**Work required**
Let the line containing "font-weight: 400;" serve as the first line of the answer and the final line of the entries as its last, with every line between copied exactly.
#### Records for the exercise
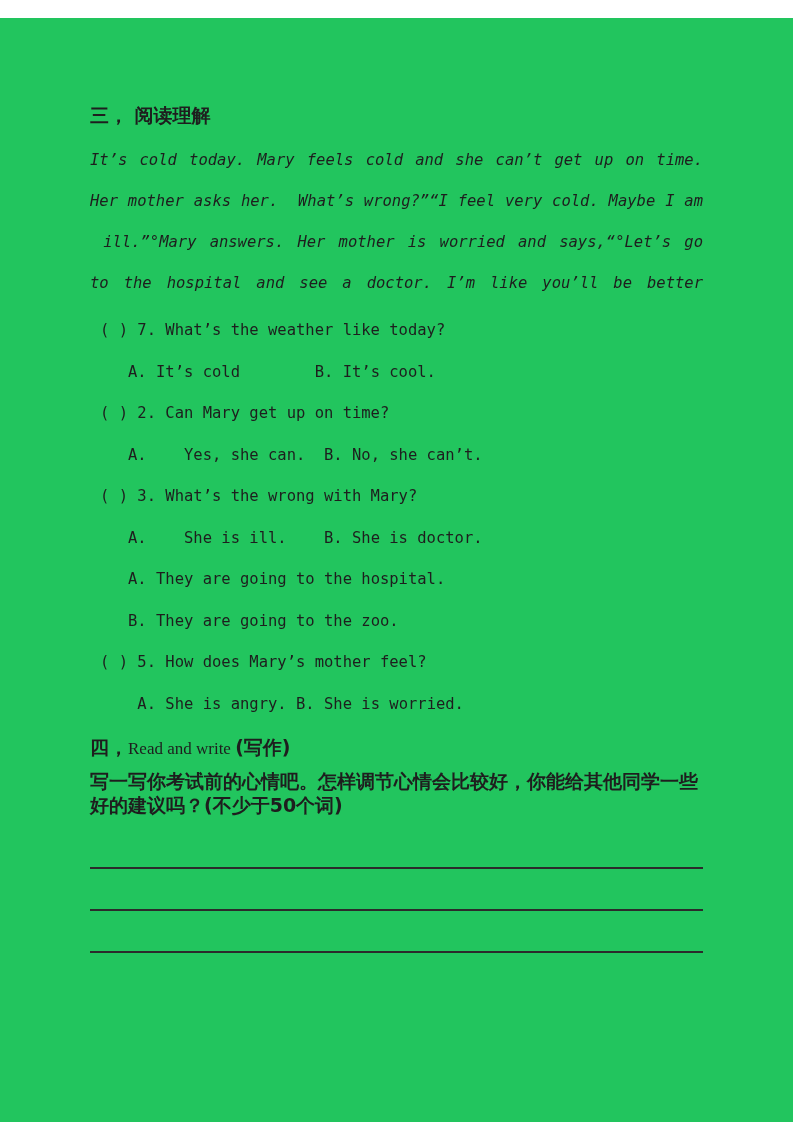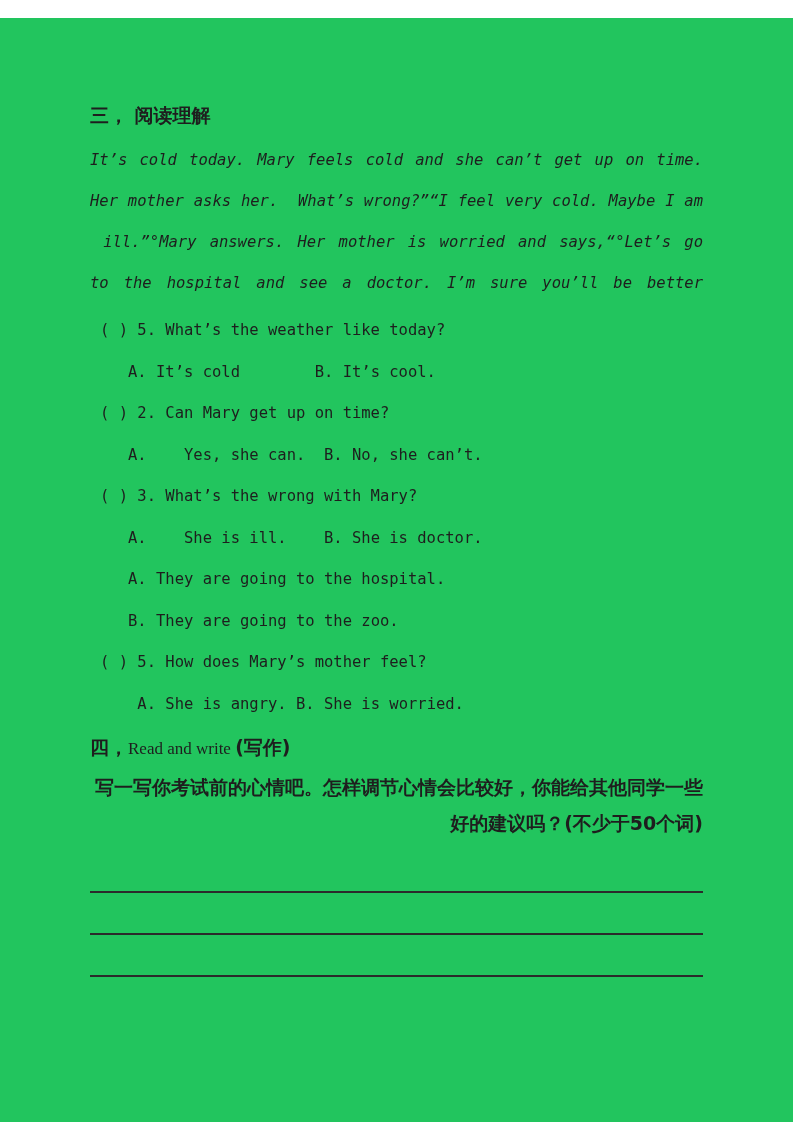--- a/index.html
+++ b/index.html
@@ -57,48 +57,47 @@
     font-family: "DejaVu Sans", sans-serif;
     font-weight: 700;
     font-size: 19px;
   }
   .en-serif {
     font-family: "Liberation Serif", serif;
     font-size: 17px;
     font-weight: 400;
   }
   .instruction {
-    line-height: 36px;
-    text-align: right;
+    line-height: 24px;
   }
   .answer-lines {
     margin-top: 10px;
   }
   .answer-line {
     height: 42px;
     border-bottom: 2px solid #2b2b2b;
   }
 </style>
 </head>
 <body>
 
 <div class="page">
 
   <div class="heading-cn">三， 阅读理解</div>
 
   <div class="passage">
     <div class="p-line just">It’s cold today. Mary feels cold and she can’t get up on time.</div>
     <div class="p-line just">Her mother asks her.  What’s wrong?”“I feel very cold. Maybe I am</div>
     <div class="p-line just"> ill.”°Mary answers. Her mother is worried and says,“°Let’s go</div>
-    <div class="p-line just">to the hospital and see a doctor. I’m sure you’ll be better</div>
+    <div class="p-line just">to the hospital and see a doctor. I’m like you’ll be better</div>
   </div>
 
   <div class="questions">
 
-    <div class="q-line">( ) 5. What’s the weather like today?</div>
+    <div class="q-line">( ) 7. What’s the weather like today?</div>
     <div class="opt-line">A. It’s cold        B. It’s cool.</div>
 
     <div class="q-line">( ) 2. Can Mary get up on time?</div>
     <div class="opt-line">A.    Yes, she can.  B. No, she can’t.</div>
 
     <div class="q-line">( ) 3. What’s the wrong with Mary?</div>
     <div class="opt-line">A.    She is ill.    B. She is doctor.</div>
 
     <div class="opt-line">A. They are going to the hospital.</div>
     <div class="opt-line">B. They are going to the zoo.</div>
########
**Expected answer**
     font-weight: 400;
   }
   .instruction {
-    line-height: 36px;
-    text-align: right;
+    line-height: 24px;
   }
   .answer-lines {
     margin-top: 10px;
   }
   .answer-line {
     height: 42px;
     border-bottom: 2px solid #2b2b2b;
   }
 </style>
 </head>
 <body>
 
 <div class="page">
 
   <div class="heading-cn">三， 阅读理解</div>
 
   <div class="passage">
     <div class="p-line just">It’s cold today. Mary feels cold and she can’t get up on time.</div>
     <div class="p-line just">Her mother asks her.  What’s wrong?”“I feel very cold. Maybe I am</div>
     <div class="p-line just"> ill.”°Mary answers. Her mother is worried and says,“°Let’s go</div>
-    <div class="p-line just">to the hospital and see a doctor. I’m sure you’ll be better</div>
+    <div class="p-line just">to the hospital and see a doctor. I’m like you’ll be better</div>
   </div>
 
   <div class="questions">
 
-    <div class="q-line">( ) 5. What’s the weather like today?</div>
+    <div class="q-line">( ) 7. What’s the weather like today?</div>
     <div class="opt-line">A. It’s cold        B. It’s cool.</div>
 
     <div class="q-line">( ) 2. Can Mary get up on time?</div>
     <div class="opt-line">A.    Yes, she can.  B. No, she can’t.</div>
 
     <div class="q-line">( ) 3. What’s the wrong with Mary?</div>
     <div class="opt-line">A.    She is ill.    B. She is doctor.</div>
 
     <div class="opt-line">A. They are going to the hospital.</div>
     <div class="opt-line">B. They are going to the zoo.</div>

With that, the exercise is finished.